Project 1: Colorizing the Prokudin-Gorskii photo collection

CS 194-26

By Won Ryu

Overview

As early as 1907, Sergei Mikhailovich Prokudin-Gorskii received permission to travel across the Russian Empire to take color photographs of everything he saw. Color photography for him was to record 3 exposures of every scene onto a glass plate of red, gren, and blue filter. His idea was to install special projectors that could display his photos in color. His plans never fully became reality; however with modern day computers, we can take the digitized glass plate images Prokudin-Gorski took and produce the color images Prokudin-Gorskii envisioned projecting. Luckily for his vision, the Library of Congress has purchased and provided the digitized Prokudin-Gorskii glass plate images and as a result, we can use image processing techniques to automatically produce a color image with his glass plate images.

Approach

The digitized glass plate image was first read in as a matrix and converted to float values ranging from 0 to 1.
The glass plate image which was three images in the filter order blue, green, red was vertically separated into its three color channels by splitting the image into equal vertical thirds.
The ends of the sides which were the border for the images and not the image itself were cropped (more explanation to why this was done can be found in the problems section).
Using Canny edge detection, a matrix including only the edges of each color channel were made to be used as features when finding the shifts for proper alignment (more explanation to why this was done can be found in the Bells & Whistles section).
(For Low-resolution only) Green image and red image were aligned to the blue image by exhaustively searching over a window of possible displacements and keeping the displacement with the highest normalized cross-correlation score. The window of possible displacement was found ideal to be the shape of the image floor divided by 20 as it would give a number of around 13-20 pixels vertically and horizontally depending on the size of the image.
(For High-resolution only) For high resolution images as it had a lot more pixels, the window of displacement to search over would be very large and take a lot of time. As a result, the alignment process was made more efficient using an image pyramid. This was implemented recursively as the images would be rescaled to a lower resolution by a factor of half for the recursive calls. The base case was when the shape of the image floor divided by 23 was 17 or lower both horizontally and vertically as then we would search through the window the number of shapes of the image floor divided by 23 both horizontally and vertically and keep the best alignment with the highest normalized cross-correlation. If we weren’t at the base case, a shift for the recursive alignment on the coarse scaled image was done and then a search was done over a window between -3 to 3 inclusive was done for vertical and horizontal shifts and the best alignment with the highest normalized cross-correlation was kept.
Once the alignments were done, the red, blue, and green images were stacked to produce a color image which would then be saved.

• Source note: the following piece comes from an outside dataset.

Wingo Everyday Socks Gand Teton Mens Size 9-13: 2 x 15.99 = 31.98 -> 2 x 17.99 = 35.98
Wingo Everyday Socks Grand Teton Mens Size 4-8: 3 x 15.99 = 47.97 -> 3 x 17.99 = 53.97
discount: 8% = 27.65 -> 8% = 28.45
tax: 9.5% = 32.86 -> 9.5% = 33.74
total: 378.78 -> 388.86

Problems and Bells & Whistles

Bells & Whistle: Canny edge detector

For a couple of images such as “emir.tif” and “self-portrait.tif”, the images looked very blurry and it was obvious that the alignments were off because for instance for emir, it is so obvious in the alignment issues that two emirs are visible. This could be due to that the 3 different color images may not have the same brightness value which means that when raw pixel values are used as features for alignment, a high normalized cross-correlation value might not always mean a good alignment. In order to combat the differences in brightness values, a Canny edge detector was used for the feature that would be used to determine alignment. The images were first run through a Canny edge detector and for all the coordinates that weren’t a part of an edge the value was set to 0 and for all the coordinates that was a part of an edge, the value was set to 1. This matrix was used as the feature to determine shifts for alignment and the shifts were done on the color image and the alignments became better.

emir_colored_no_canny

emir before Canny edge detector was used

emir_colored

emir after Canny edge detector was used

Cropping borders

A lot of the images had issues after aligning the color images together. As the edge detector aligned it for the image, the sides of the images became strong in a certain color. This is likely due to that the borders of the image were not supposed to be in the image itself and as a result, I solved the issue by cropping 5% on each of the 4 sides of the image. Further improvement could be to implement a border detection algorithm.

Increasing window

For some pictures such as “melons.tif”, when the alignment was off, a simple fix was to increase the window of shifts to search for in the non-base case of the recursive alignment. This would have a tradeoff of increasing the time it took by some seconds but doing so only for a couple of pictures would still keep the average time under 1 min.

Failures

There are some imperfections in aligning pictures with several people in them as some parts of some people’s bodies would be blurry as the alignment wasn’t exact. This could be due to that people could have done minor movements and clothes could move as it was windy during the pictures and so they could be very tiny differences in the positions between the pictures.